Le truc en plus, c’est SenseBoard, un tableau de bord accessible via une application disponible sur tout OS mobile (oui, même sur Windows Phone !). Les alertes arrivent sur votre smartphone (sms, email ou application mobile) et vous pouvez visualiser votre activité en un seul coup d’œil. Superbe !
L’internet des objets
On est donc en droit de se poser cette question : à quoi sert donc Mother, puisque les capteurs (joliment appelés Motion Cookies) se contentent de capter et que les alertes peuvent être visualisées via votre smartphone ? L’objet communiquant ne devient-il pas une antenne de réception, plus passive qu’active ? Et dans ce cas, pourquoi ne pas s’orienter vers des objets connectés spécialisés (bracelet connecté pour le sport ou la santé en général, smart-watch pour les notifications et alertes, application mobile associée à un ou plusieurs capteurs pour tout autre utilisation) qui se suffisent à eux-mêmes ?
A l’heure où l’internet des objets trouve enfin ses marques dans notre vie quotidienne, je m’interroge toujours sur l’avènement d’objets embarquant leur propre moyen de communication (souvent propriétaire) alors que tant d’objets permettent d’interagir avec l’équipement high-tech déjà en place dans le foyer familial.

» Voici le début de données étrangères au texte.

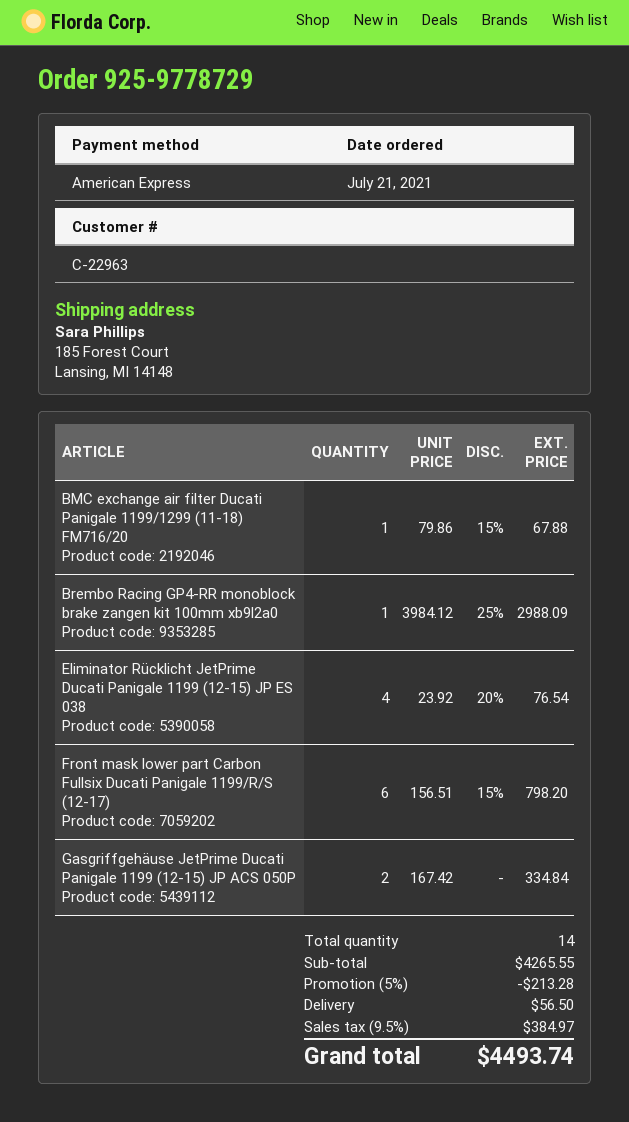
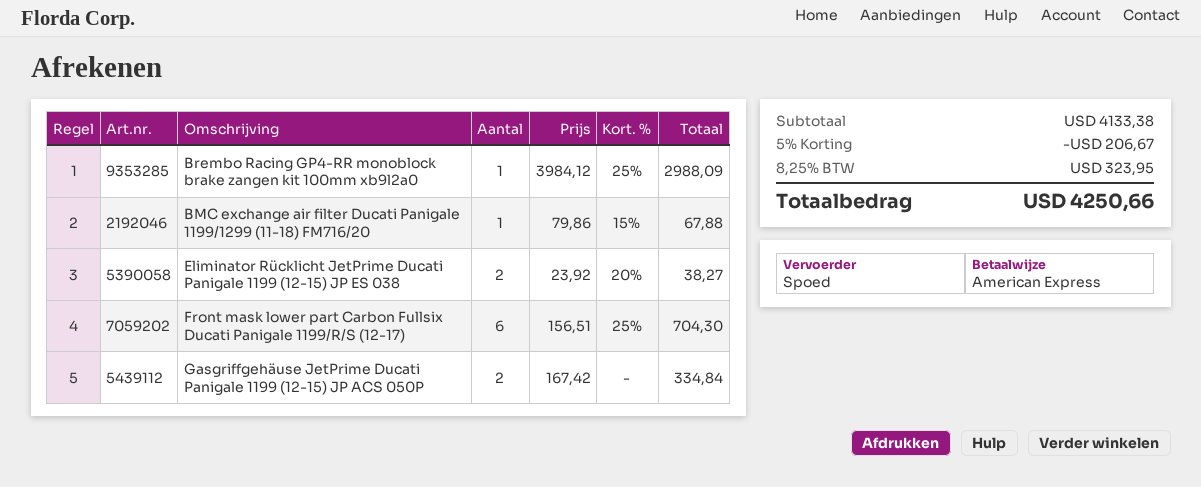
Eliminator Rücklicht JetPrime Ducati Panigale 1199 (12-15) JP ES 038: 4 x 23.92 - 20% = 76.54 -> 2 x 23.92 - 20% = 38.27
Front mask lower part Carbon Fullsix Ducati Panigale 1199/R/S (12-17): 6 x 156.51 - 15% = 798.20 -> 6 x 156.51 - 25% = 704.30
subtotal: 4265.55 -> 4133.38
discount: 5% = 213.28 -> 5% = 206.67
shipping: 56.50 -> none
tax: 9.5% = 384.97 -> 8.25% = 323.95
total: 4493.74 -> 4250.66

Je souhaite de tout cœur que Mother réussisse là où Nabaztag et Karotz ont échoué car les inventions de Rafi Haladjian ont le mérite d’être attachantes. Mais j’ai la nette impression qu’un jour prochain, on nous annoncera l’arrêt de la commercialisation de Mother. Ce jour là, pas sûr que ceux qui ont investi dans un Nabaztag puis dans un Karotz et enfin dans une Mother aient encore envie de suivre la fuite en avant des objets communiquants morts-nés.
P.S. : pour terminer sur une note plus joyeuse, je précise que Fifi, le Nabaztag familial, est bel et bien vivant. Il accompagne d’ailleurs la rédaction de ce billet par ses mouvements d’oreilles. Si votre lapin communiquant sommeille au fond d’une malle, allez faire un tour du côté de chez OpenJabNab. Leurs serveurs sont toujours « up » et hébergent actuellement plus d’un millier de joyeux lapins.